Russia’s Nuclear JV With Finland Gets Approved, Contradicts EU Stand vs. Russia
Despite the European Union strongly urging its member-states to withdraw from negotiations with Russia over energy deals, Finland has decided to do the opposite. On Friday, Finnish lawmakers gave the thumbs up to a joint venture project that will see the construction of a nuclear power plant in the north. Russia will be represented by state-owned energy firm Rosatom.
The Hanhikivi 1 nuclear power plant project, estimated to cost between 4 billion euro ($4.9 billion) and 6 billion euro, was approved by 115 to 74 in Finland. Rosatom holds a 34 percent minority stake in the Finnish-Russian consortium Fennovoima Oy.

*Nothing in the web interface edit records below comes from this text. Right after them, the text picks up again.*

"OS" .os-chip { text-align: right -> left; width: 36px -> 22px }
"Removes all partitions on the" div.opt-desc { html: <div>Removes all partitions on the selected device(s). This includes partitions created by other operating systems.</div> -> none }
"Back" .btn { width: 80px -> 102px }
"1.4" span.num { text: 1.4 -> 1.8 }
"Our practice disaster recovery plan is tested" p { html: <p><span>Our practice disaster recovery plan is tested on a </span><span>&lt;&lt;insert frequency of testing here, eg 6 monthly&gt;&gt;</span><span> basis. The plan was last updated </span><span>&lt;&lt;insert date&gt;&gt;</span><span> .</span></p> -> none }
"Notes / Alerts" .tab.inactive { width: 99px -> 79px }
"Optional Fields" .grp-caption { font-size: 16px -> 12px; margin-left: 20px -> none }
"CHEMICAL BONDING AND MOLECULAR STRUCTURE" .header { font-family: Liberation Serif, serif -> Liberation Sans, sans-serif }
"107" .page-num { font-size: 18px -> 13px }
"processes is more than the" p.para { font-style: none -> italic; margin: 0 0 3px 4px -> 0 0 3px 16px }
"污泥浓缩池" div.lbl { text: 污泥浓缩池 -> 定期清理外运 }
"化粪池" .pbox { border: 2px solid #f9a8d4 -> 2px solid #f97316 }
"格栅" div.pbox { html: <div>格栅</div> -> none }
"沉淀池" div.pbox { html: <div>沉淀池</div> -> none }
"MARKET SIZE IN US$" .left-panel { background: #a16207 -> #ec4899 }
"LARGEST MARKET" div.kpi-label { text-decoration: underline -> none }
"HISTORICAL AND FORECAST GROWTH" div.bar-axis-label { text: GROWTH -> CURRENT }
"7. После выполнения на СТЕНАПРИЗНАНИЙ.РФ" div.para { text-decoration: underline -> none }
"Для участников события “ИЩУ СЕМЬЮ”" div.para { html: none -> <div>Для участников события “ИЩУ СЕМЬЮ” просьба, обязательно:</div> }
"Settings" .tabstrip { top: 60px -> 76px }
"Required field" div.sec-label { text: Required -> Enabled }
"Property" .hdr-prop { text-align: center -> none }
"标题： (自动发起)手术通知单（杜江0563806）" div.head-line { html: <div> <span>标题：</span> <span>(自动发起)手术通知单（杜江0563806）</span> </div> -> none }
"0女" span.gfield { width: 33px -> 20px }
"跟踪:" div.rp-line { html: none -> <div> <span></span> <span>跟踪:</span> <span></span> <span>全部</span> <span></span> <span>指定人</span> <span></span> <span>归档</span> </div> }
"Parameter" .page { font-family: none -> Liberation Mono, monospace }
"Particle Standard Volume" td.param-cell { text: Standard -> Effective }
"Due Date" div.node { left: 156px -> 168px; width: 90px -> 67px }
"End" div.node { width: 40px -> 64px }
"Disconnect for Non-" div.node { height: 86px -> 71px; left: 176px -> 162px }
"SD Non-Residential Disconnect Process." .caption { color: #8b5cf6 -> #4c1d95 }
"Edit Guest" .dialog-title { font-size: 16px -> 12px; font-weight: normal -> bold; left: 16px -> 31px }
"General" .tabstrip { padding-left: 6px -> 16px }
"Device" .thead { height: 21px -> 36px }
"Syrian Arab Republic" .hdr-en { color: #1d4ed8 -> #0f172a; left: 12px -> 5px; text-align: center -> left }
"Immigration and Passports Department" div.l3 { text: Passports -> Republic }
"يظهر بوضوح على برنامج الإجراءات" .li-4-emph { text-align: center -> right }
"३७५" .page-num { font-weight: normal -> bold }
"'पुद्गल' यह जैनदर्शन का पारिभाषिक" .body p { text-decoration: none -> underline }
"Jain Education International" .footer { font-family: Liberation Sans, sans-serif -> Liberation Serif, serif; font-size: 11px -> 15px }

Finland imports 64 percent of its energy requirements, where two-thirds come from Russia. Broken down, Russia feeds 100 percent of Finland's gas requirements, 71 percent of its oil, 66 percent of its coal, 48 percent of its nuclear fuel and 28 percent of its electricity, the Guardian reported.
As expected, the approval was blasted as one showing "subservience to Moscow." Alexander Stubb, Finnish PM, had earlier said that Finland must be both "principled and pragmatic" in dealing with Russia, even as the country also scrambled its aircraft carriers in November to ward off Russian planes from its airspace.
Arkady Moshes, a scholar of EU-Russia relations at the Finnish Institute of International Affairs in Helsinki, quoted by the Wall Street Journal, said the approved Russian-Finnish nuclear power plant project will surely be seen as a big win for Russia despite the pile load of sanctions it had already received because of the Ukraine crisis.
"The context and the timing of this deal allow a very critical interpretation of it in Finland and even in other European countries," Moshes said. Finland has become the first EU member, since the West-backed sanctions, to have approved a large investment project involving Russia.
The Hanhikivi 1 nuclear power plant project will be constructed in Northern Ostrobothnia in Finland on the coastal municipality of Pyhajoki on the shore of the Baltic Sea. It is expected to start producing electricity 10 years from now. "This project carries a foreign policy risk, and under the current circumstances it should have been put on ice. EU-Russia relations are in their worst shape in ages," Antto Vihma, a senior analyst at the Finnish Institute of international Affairs told Reuters.